Yoga is now very popular among many boys and girls. Everyone thinks that yoga is very fashionable and has obvious effects on weight loss. In fact, yoga has been developed for so long and can also exercise various parts of the body. The arms are the focus of our training, so how do you think we should train our arms in yoga? Let’s go take a look below!
Bow style variation 2
Lie prone, lie flat on the ground with your legs slightly apart, with your feet shoulder-width apart, lift your legs upward and then bend them, use your waist and abdomen as the focus of your upper body, lift your chest upwards, turn your body to the left, and head The head also turns to the left, and the arms stretch toward the feet, so that the left hand grasps the right foot and the right hand grasps the left foot.
Handstand variations
This set of movements can be completed by leaning on the wall. Stand in front of the wall to do the handstand posture. Focus on the support of the two arms. Lean your hips back so that they are leaning against the wall. Your legs are perpendicular to the wall. Left Bend your legs and straighten your right leg.
Scorpion Strengthening
Bend your arms shoulder-width vertically downward and use your forearms to support your body. Spread your fingers flat on the ground and do a handstand with your elbows as support. After maintaining balance, bend your legs from the top of your head to the front, and point your toes at on the ground.
Crescent variation
Stand upright on the ground, take a step forward with your left leg, and do a left lunge leg press.

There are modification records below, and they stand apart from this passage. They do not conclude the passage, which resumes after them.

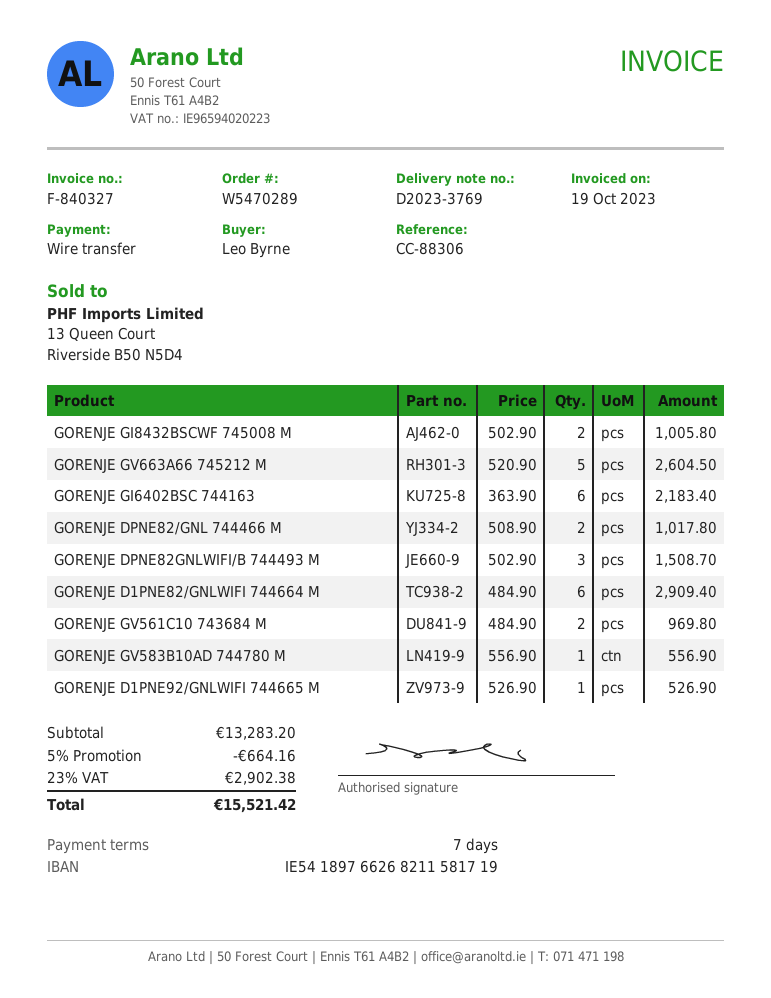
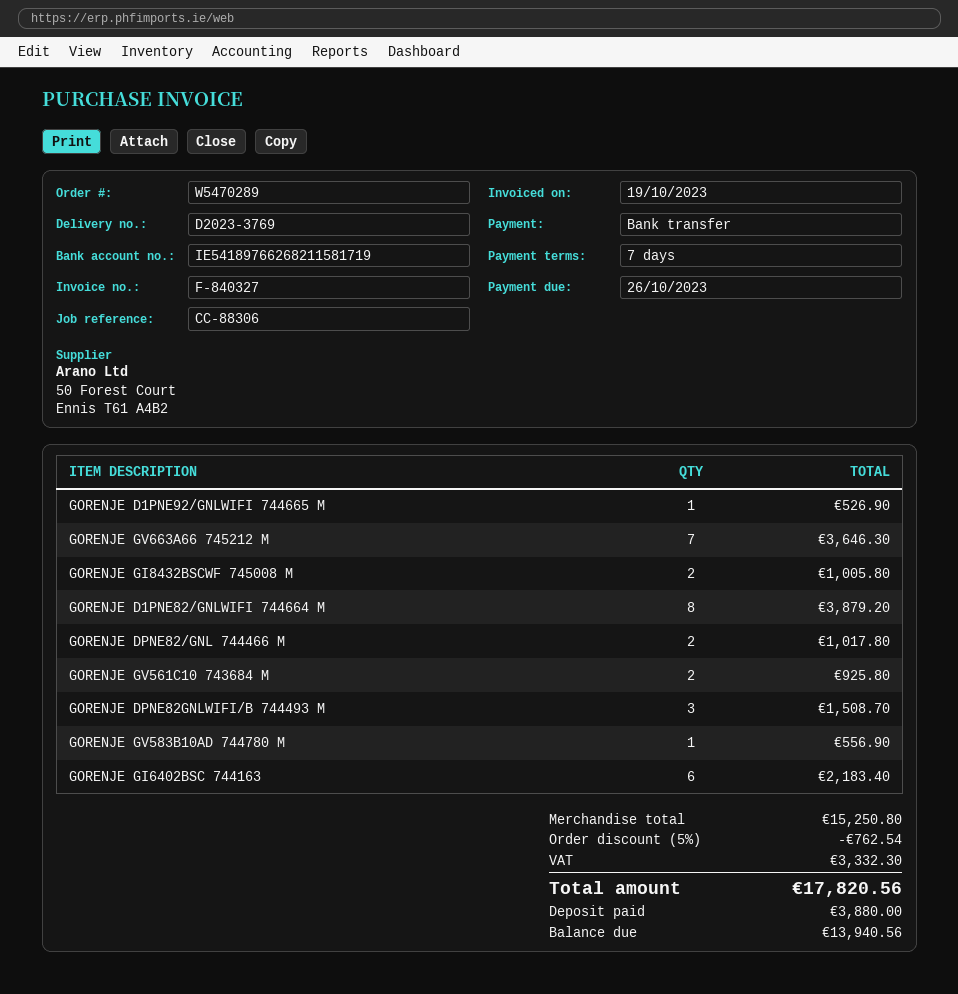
GORENJE GV663A66 745212 M: 5 for 2604.50 -> 7 for 3646.30
GORENJE D1PNE82/GNLWIFI 744664 M: 6 for 2909.40 -> 8 for 3879.20
GORENJE GV561C10 743684 M: 2 for 969.80 -> 2 for 925.80
subtotal: 13283.20 -> 15250.80
discount: 5% = 664.16 -> 5% = 762.54
tax: 2902.38 -> 3332.30
total: 15521.42 -> 17820.56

Follow the leg press with your right leg so that the entire right calf is close to the ground. Bend your waist forcefully backwards, and keep your arms straight. Bend your waist and abdomen, extend your right foot and hold your right ankle with both hands.
Handstand variations
The scenery composed of double yoga can be described asIt’s very beautiful. The postures of this group are the same, but the leg movements are also opposite. The arms are supported vertically down on the ground along the shoulders to assist in completing the inverted posture. After the body is balanced, the waist and abdomen are straightened forward. , bend your legs backward, keep your right leg straight upward, bend your left calf downward, and point your toes to the ground. The opponent's leg moves in the opposite direction.